If I recall correctly Gore (probably) won with a full state wide recount, but in the counties he asked for he ironically (probably) would have ended up losing. I say probably because both of these are tight enough to be within the margin of error. Or fix the butterfly ballot issue. Of course Gore also only won New Mexico by a 366 votes so who knows what that would have ended up with if either side actually cared(not enough EC to matter if they lost Florida, but still dead close and recounts probably favored Bush).
That doesn't really answer the final question though. Is it going to be called Election Day like 7 of the 11? The day after(or really the morning after) like 2004 or 2016? Is it going to last days like 2020? Or weeks like in 2000?
That's how I understand it, based on what was reported regarding the four county recounts and media orgs doing research after the fact at a statewide level. But not just any recount - a recount using different rules for undervotes than were used for the original count and previous recount.
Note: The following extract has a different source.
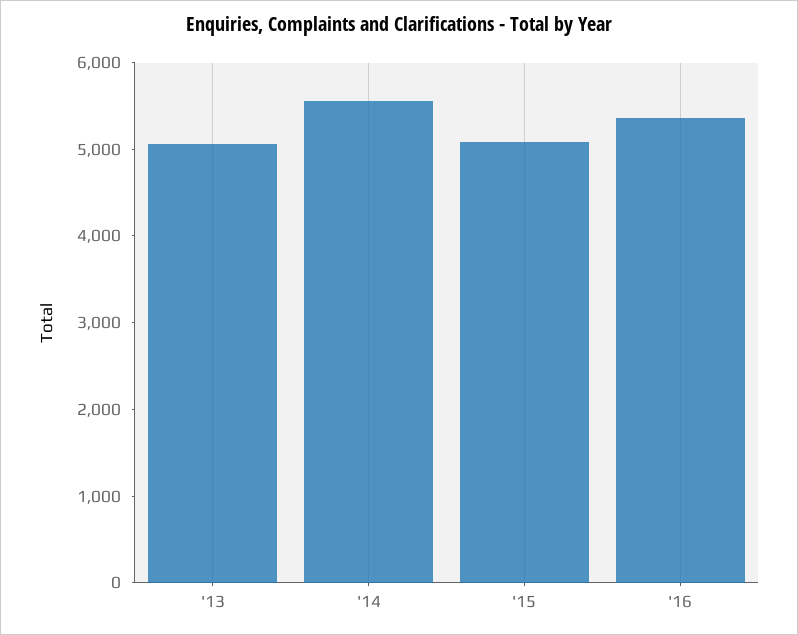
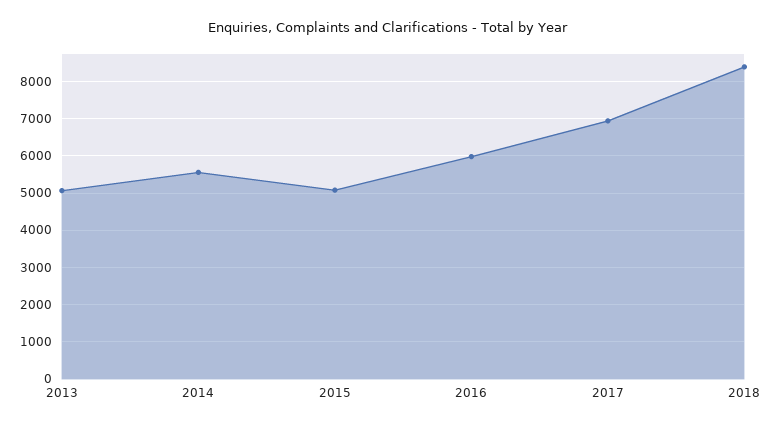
'16: 5400 -> 6000
2017: none -> 7000
2018: none -> 8400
Them wanting to do that was part of the crux of Bush v Gore - using different rules for certain counties than others violates equal protection.
Doing that would require re-running the election entirely, which definitely wasn't possible in the 5 days from when Gore started his final partial recount to the election deadline, especially since two of those were a weekend.
Depends on how many recounts get called for and how many absentee ballots there are. 2020 was unique in terms of the sheer scale of absentee ballots, which extended the count. Trump also fought as much as he could legally for as long as he could, though that didn't really take the form of continuing recounts like it did with Gore.
I'm going to go with a couple of days for an initial count (either late day after or day after that, depending on number of absentee ballots), add at least a week if anywhere is particularly close (can trigger automatic recounts and are prime targets for candidates to request recounts). If Trump loses, then it depends how much of his lawfare against the election involves recounts if it stops there or not. If Harris loses, expect a few targeted recounts as well if anywhere is kinda close.
Either way I know two things for certain: Harris will win the popular vote, if for no other reason than because she's going to win California by a large enough margin that she could lose every other state by a margin within believable reason and still win the popular vote. And roughly a sixth or so of the country is going to claim the election was hacked, cheated or stolen in some fashion (basically a large minority of the losing party) regardless of who wins.